How fatty acids stimulate enteroendocrine cells to release cholecystokinin (CCK) is largely unknown. Recently, we proposed that the murine enteroendocrine cell line, STC-1, responds to insoluble fatty acid aggregates rather than fatty acid monomers in solution. This hypothesis led to two testable predictions. First, other insoluble particles of similar size but unrelated to fatty acid may be able to stimulate STC-1 cells in a similar fashion to dodecanoic acid and second, fatty acid sensing in STC-1 cells should be fairly insensitive to chemical modifications of the fatty acid as long as these modifications do not greatly alter the ability of the molecule to form insoluble aggregates. We used several analogues of dodecanoic acid and several varieties of latex microsphere (varying in size and surface charge) to see whether the predictions of our model hold. We found that while there was at least one latex microsphere that could induce CCK secretion and calcium mobilisation in STC-1 cells, there was a very poor correlation between the presence of insoluble aggregates and a cellular response. Instead the most important property, determining the potency of fatty acid analogues as stimulants of CCK secretion, was their amphipathicity. Removal of either the polar head or lipophilic tail completely abolished the ability of a given fatty acid analogue to stimulate STC-1 cells.
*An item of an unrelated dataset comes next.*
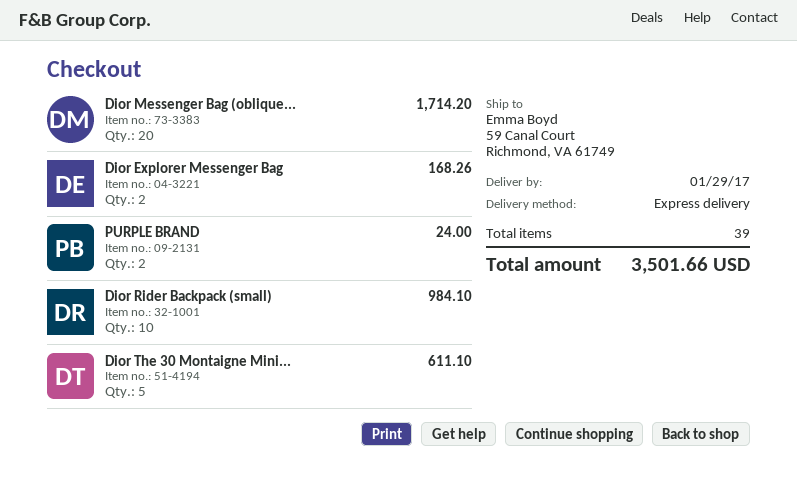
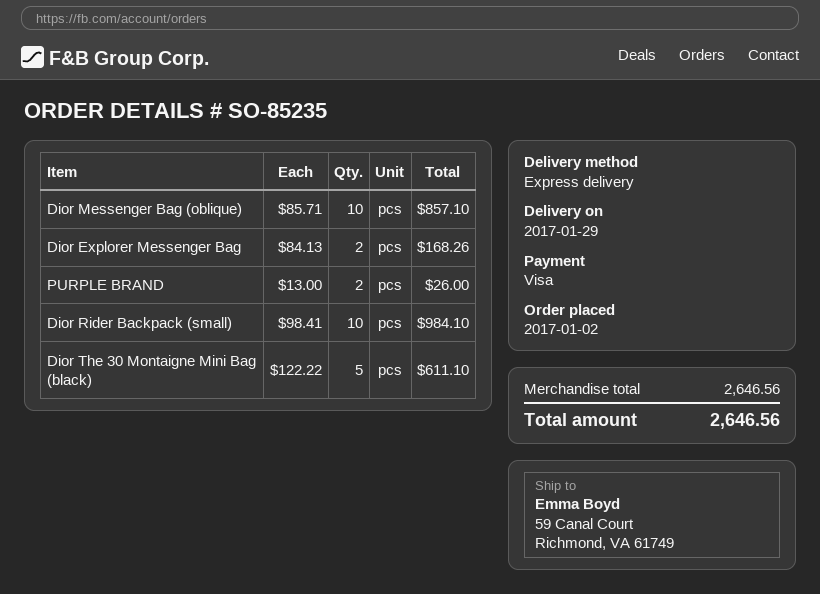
Dior Messenger Bag (oblique...: 20 for 1714.20 -> 10 for 857.10
PURPLE BRAND: 2 for 24.00 -> 2 for 26.00
total: 3501.66 -> 2646.56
These data suggested that while fatty acids can stimulate cells as aggregates, they may also be acting in monomeric form with the oil:water partitioning coefficient playing a crucial role. We finally resolved this issue with the observation that the sulfate ion greatly altered the response of STC-1 cells to monomeric dodecanoic acid. In the presence of sulfate, STC-1 cells will only respond to dodecanoic acid aggregates whereas when sulfate is replaced with chloride the cells clearly respond to dodecanoic acid monomers which are completely in solution. In summary, we propose that dodecanoic acid can stimulate STC-1 cells via two separate pathways one involving fatty acid monomers in solution and one involving fatty acid aggregates. Which pathway dominates depends on the presence of sulfate in the extracellular medium.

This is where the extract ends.